About this task
When a line of the records contains "Drive", copy it.

Data under study
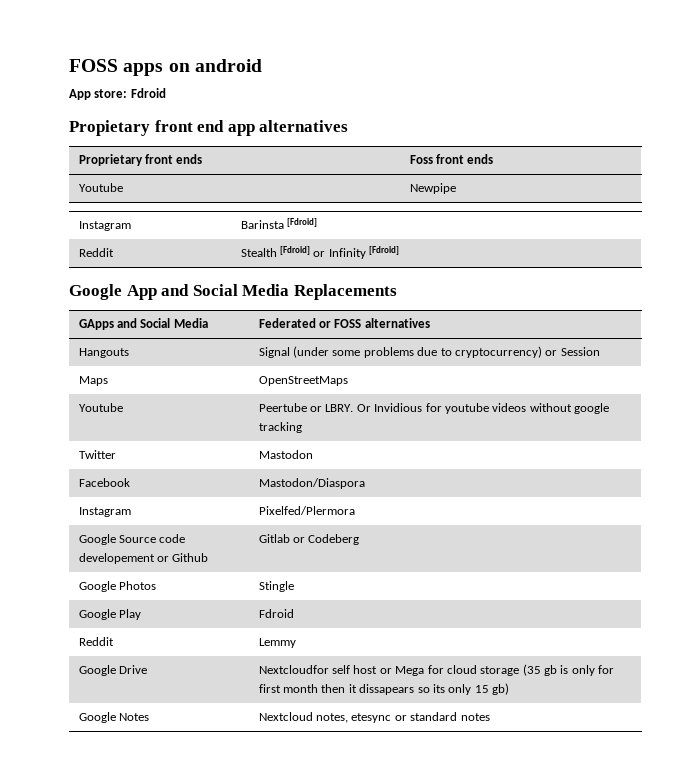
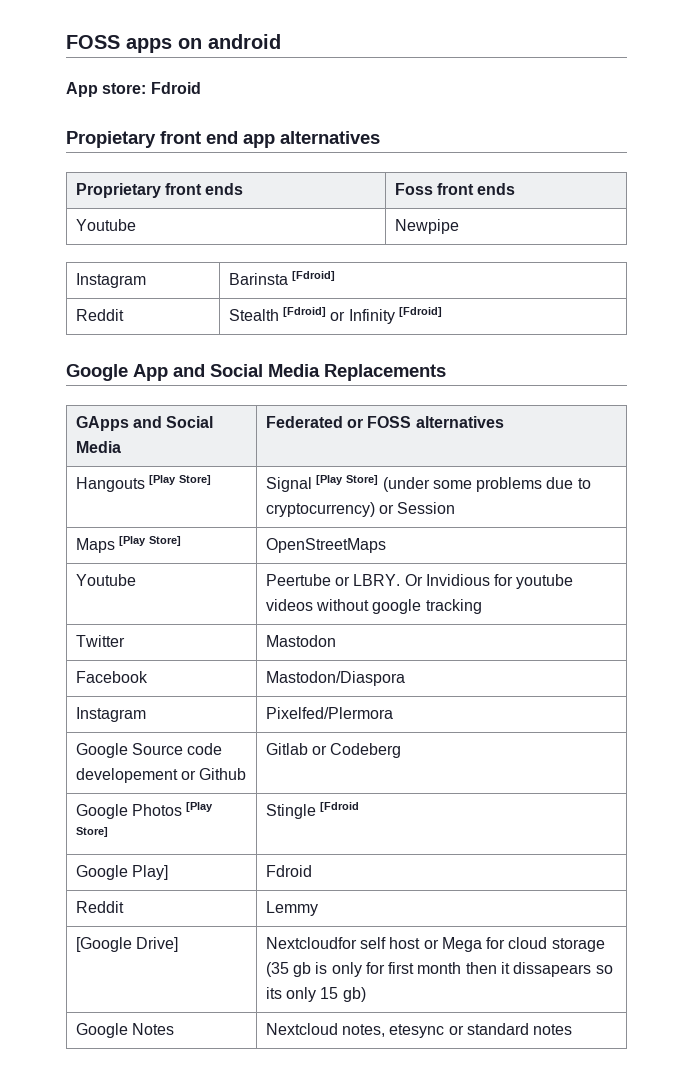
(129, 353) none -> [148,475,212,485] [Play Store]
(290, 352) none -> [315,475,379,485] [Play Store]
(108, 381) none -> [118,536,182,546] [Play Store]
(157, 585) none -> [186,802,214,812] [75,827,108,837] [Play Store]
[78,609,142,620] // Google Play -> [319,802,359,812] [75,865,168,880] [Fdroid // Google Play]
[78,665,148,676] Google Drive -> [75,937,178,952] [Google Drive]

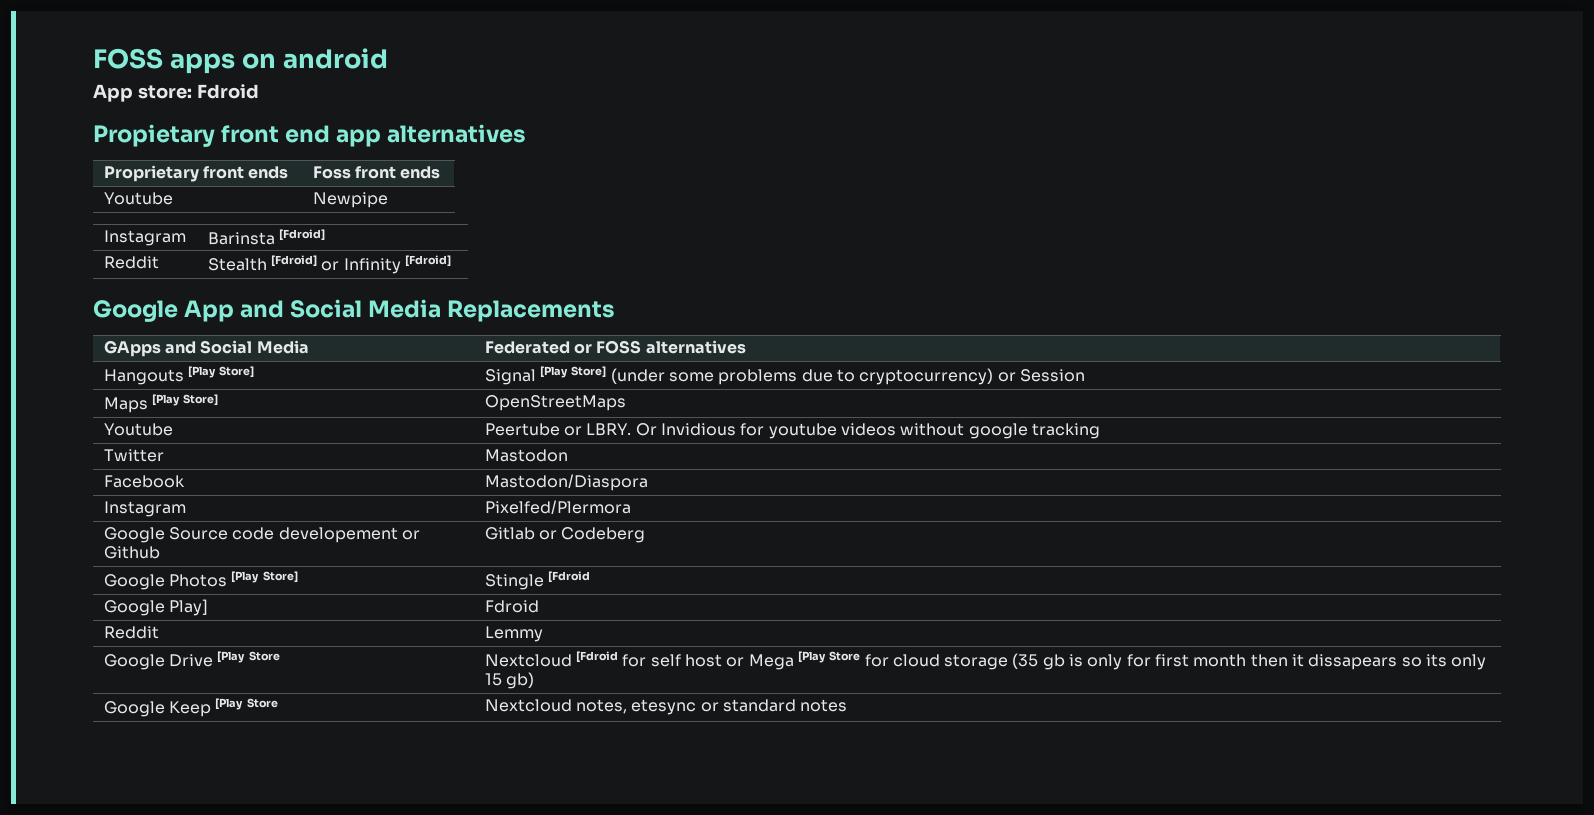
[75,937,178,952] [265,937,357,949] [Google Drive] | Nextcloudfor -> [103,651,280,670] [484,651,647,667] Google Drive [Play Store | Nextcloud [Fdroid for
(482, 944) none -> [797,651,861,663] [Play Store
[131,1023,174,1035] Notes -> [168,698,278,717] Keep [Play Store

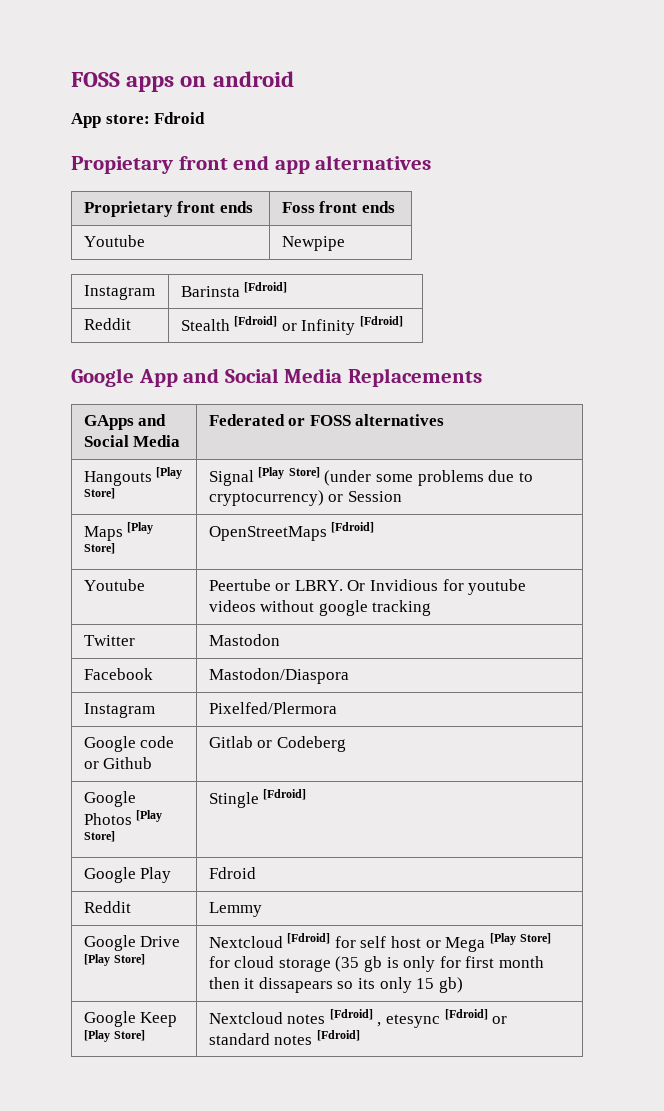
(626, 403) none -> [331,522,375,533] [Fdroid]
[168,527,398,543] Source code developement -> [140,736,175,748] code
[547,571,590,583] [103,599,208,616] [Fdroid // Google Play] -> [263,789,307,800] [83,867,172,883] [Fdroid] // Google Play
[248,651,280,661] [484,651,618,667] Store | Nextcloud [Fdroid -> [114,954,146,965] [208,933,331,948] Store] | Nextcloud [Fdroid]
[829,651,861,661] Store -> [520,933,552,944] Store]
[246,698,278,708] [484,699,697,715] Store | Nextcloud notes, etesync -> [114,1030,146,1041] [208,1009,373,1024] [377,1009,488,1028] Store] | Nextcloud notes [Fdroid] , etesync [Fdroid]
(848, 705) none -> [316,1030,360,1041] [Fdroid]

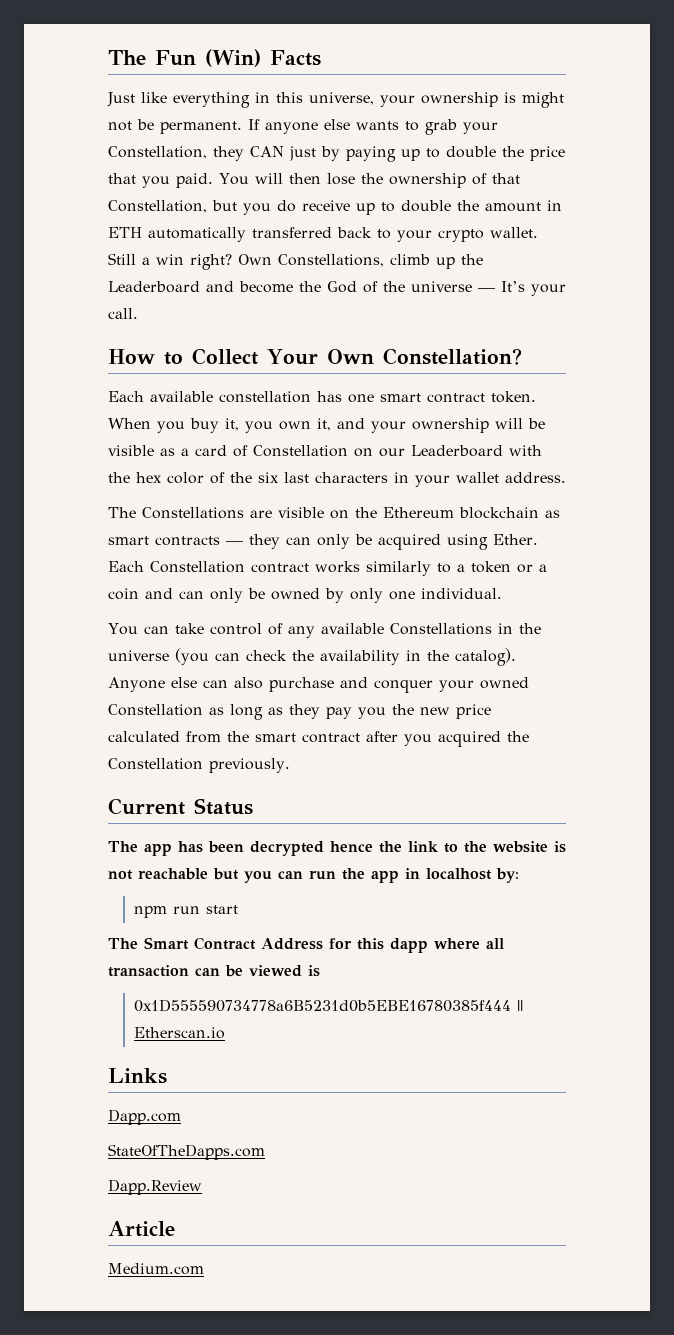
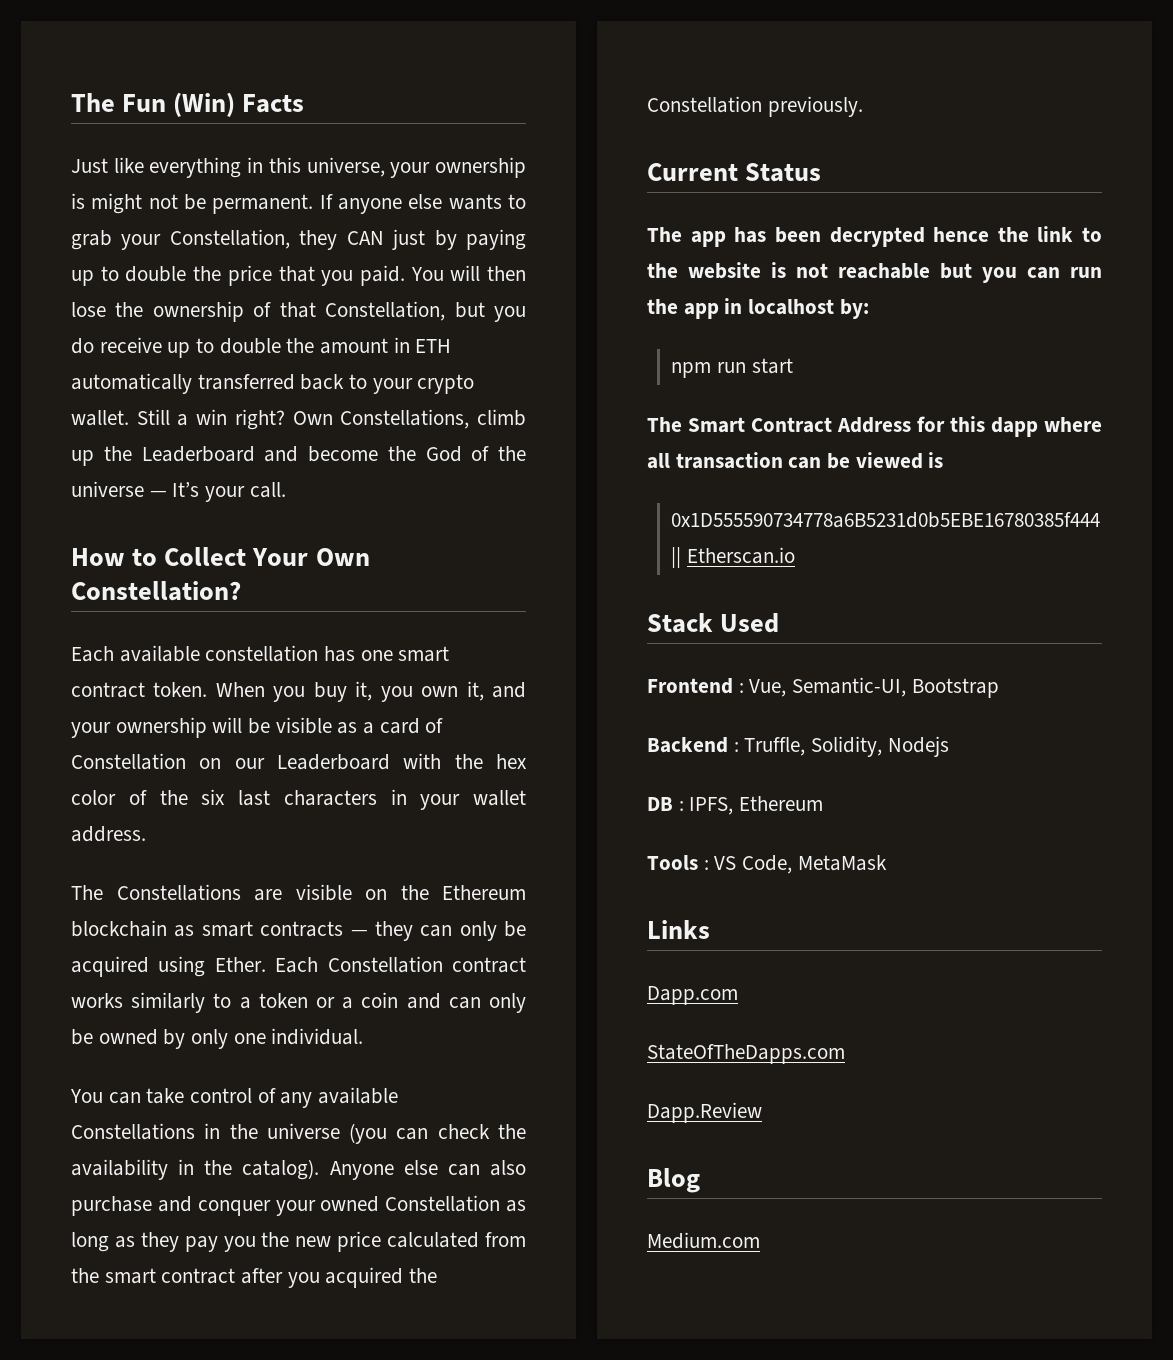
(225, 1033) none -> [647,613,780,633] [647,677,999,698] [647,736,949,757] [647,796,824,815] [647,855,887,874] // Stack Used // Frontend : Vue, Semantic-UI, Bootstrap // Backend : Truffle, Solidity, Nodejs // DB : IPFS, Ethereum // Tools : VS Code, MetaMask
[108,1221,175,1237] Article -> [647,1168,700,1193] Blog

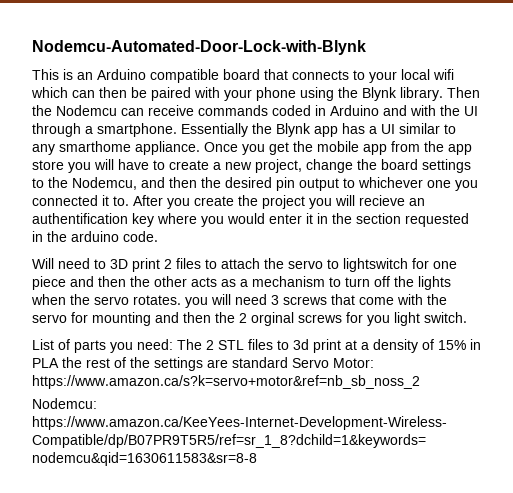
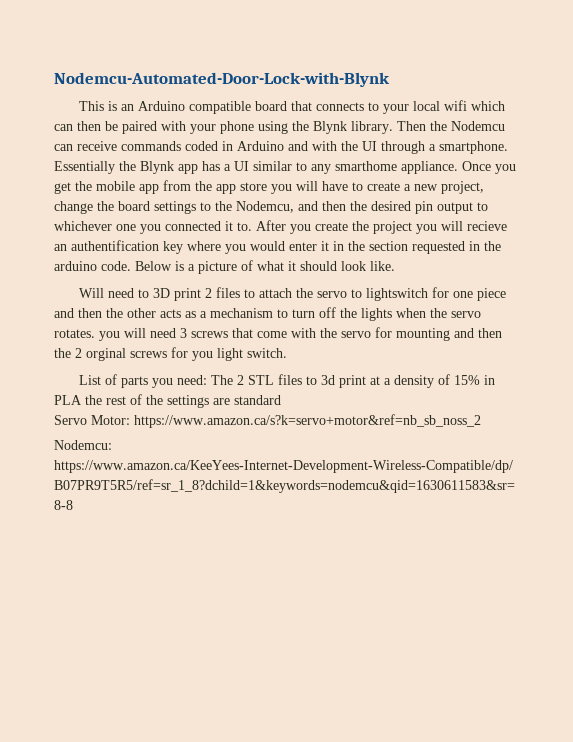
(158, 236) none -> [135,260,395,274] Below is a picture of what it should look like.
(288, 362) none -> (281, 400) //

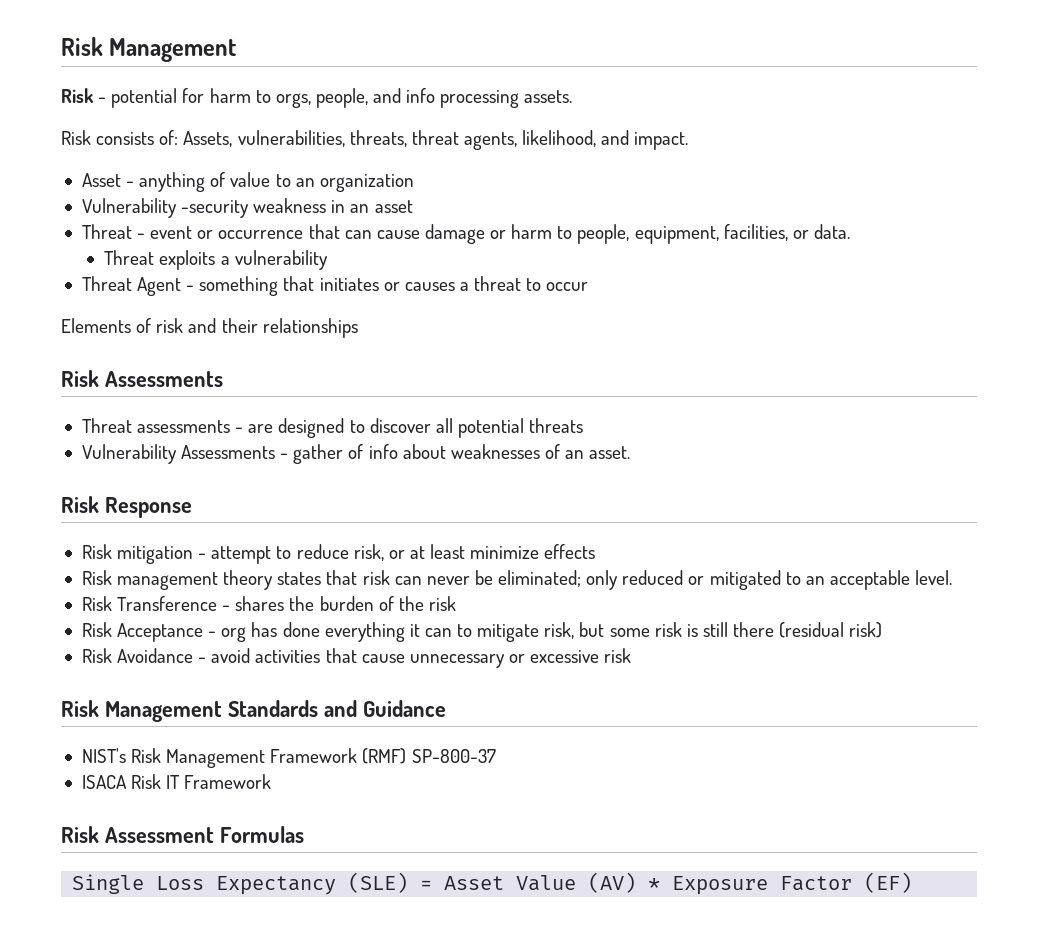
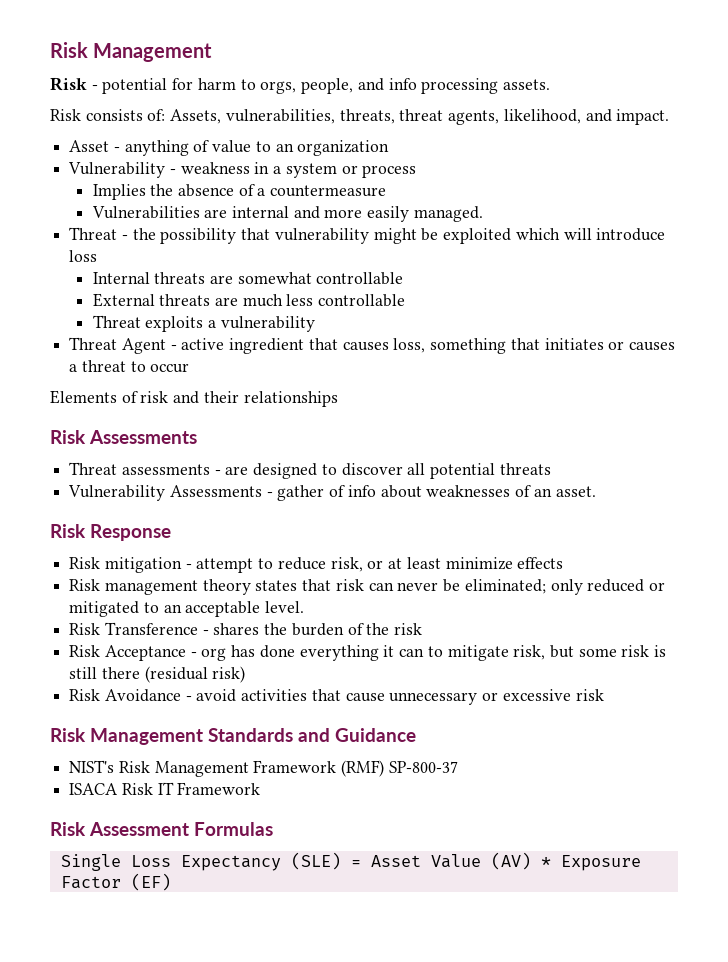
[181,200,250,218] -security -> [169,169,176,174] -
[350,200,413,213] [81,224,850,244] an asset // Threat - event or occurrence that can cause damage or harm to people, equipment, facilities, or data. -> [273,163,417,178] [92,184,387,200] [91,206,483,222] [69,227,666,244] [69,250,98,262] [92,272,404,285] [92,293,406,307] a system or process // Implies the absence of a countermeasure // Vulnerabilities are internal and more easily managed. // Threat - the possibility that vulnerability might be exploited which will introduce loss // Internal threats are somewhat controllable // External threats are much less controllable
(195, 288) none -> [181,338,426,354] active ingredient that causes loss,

Solved problem
[78,665,148,676] Google Drive -> [75,937,178,952] [Google Drive]
[75,937,178,952] [265,937,357,949] [Google Drive] | Nextcloudfor -> [103,651,280,670] [484,651,647,667] Google Drive [Play Store | Nextcloud [Fdroid for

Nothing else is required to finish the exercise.